Sex education should be compulsory in a progressive open society

It’s about time we updated our sex education programme, says Colette Sheridan.
The draft curriculum will be inclusive of LGBTQ+ identities, relationships and families, and will undoubtedly stoke objections from both the far right and conservatives, who would rather our young people muddle on, vague about the facts of life and programmed solely for heterosexual marriage and procreation.
But really, it’s time that we shed ignorance of sexuality (and its traditional stranglehold by the Catholic Church) in favour of openness. We are no longer hidebound by the church, which surely means the nation is overdue a liberated attitude to sexuality that our young people can benefit from.
The draft SPHE for senior cycle will focus on mental health and wellbeing, relationships, sexuality and developing skills needed to plan for the future as well as understanding rights and responsibilities under the law.

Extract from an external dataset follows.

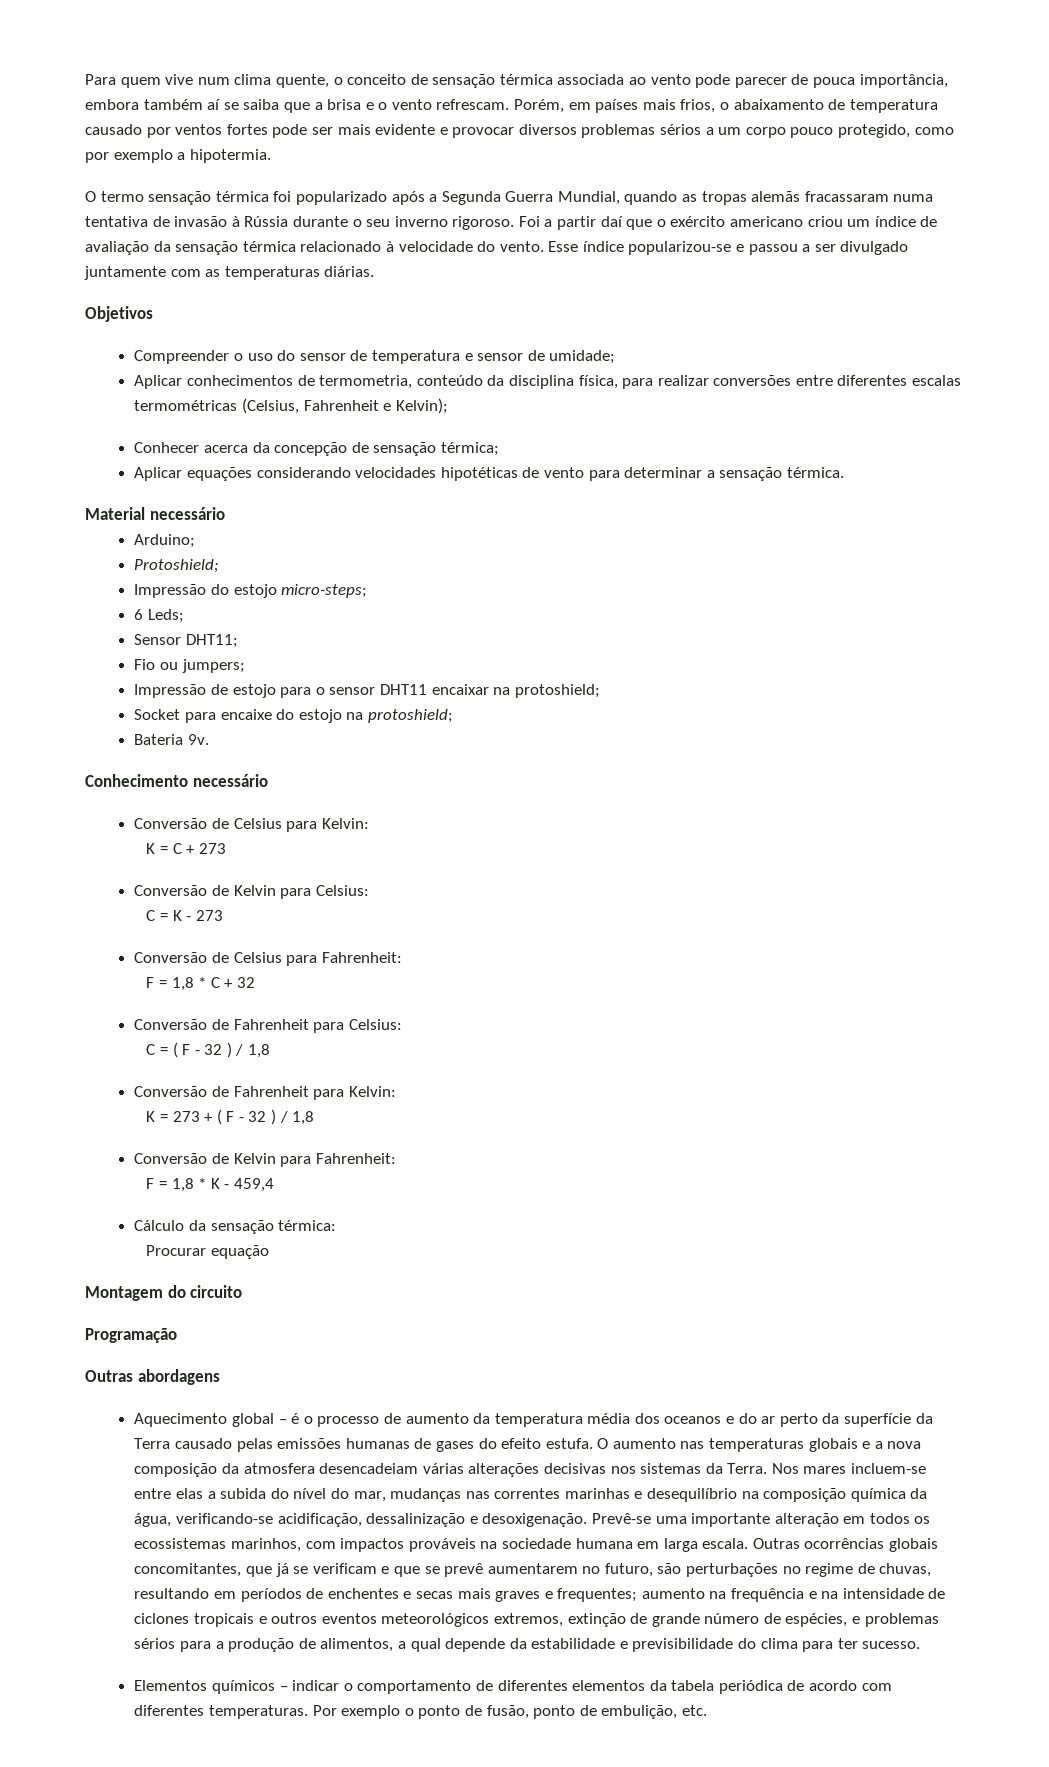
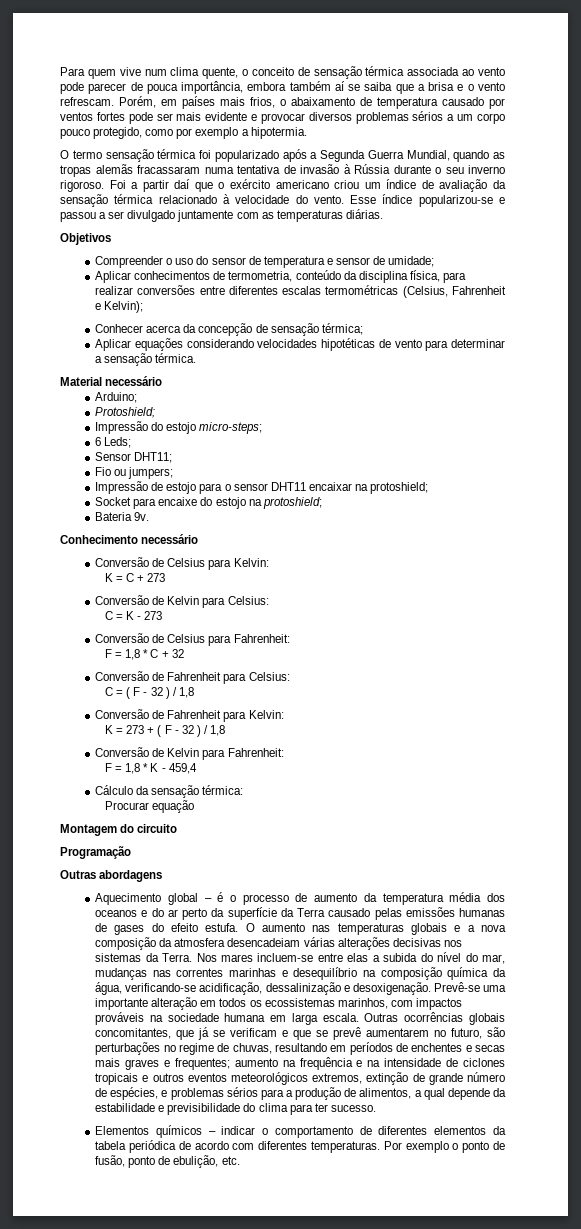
- Por exemplo o ponto de fusão, ponto de embulição, etc.
+ Por exemplo o ponto de fusão, ponto de ebulição, etc.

According to the National Council for Curriculum and Assessment (NCCA), there is widespread support for the plan which, it hopes, will play an important role in promoting self-confidence and preparing students for life beyond the school gates.
Parents will have the right to request that their child opt out of any classes that go against their conscience. Once a student turns 18, they have the right to decide for themselves if they wish to participate in learning about sexuality and relationships.
At the moment, most schools don’t build in sex education to their timetables for senior cycle students.
I can recall the one and only ‘facts of life’ class given to me and my classmates in sixth year. Presumably, it was meant to prepare us for the big bad world. But, in reality, it wouldn’t have made us in the least bit savvy.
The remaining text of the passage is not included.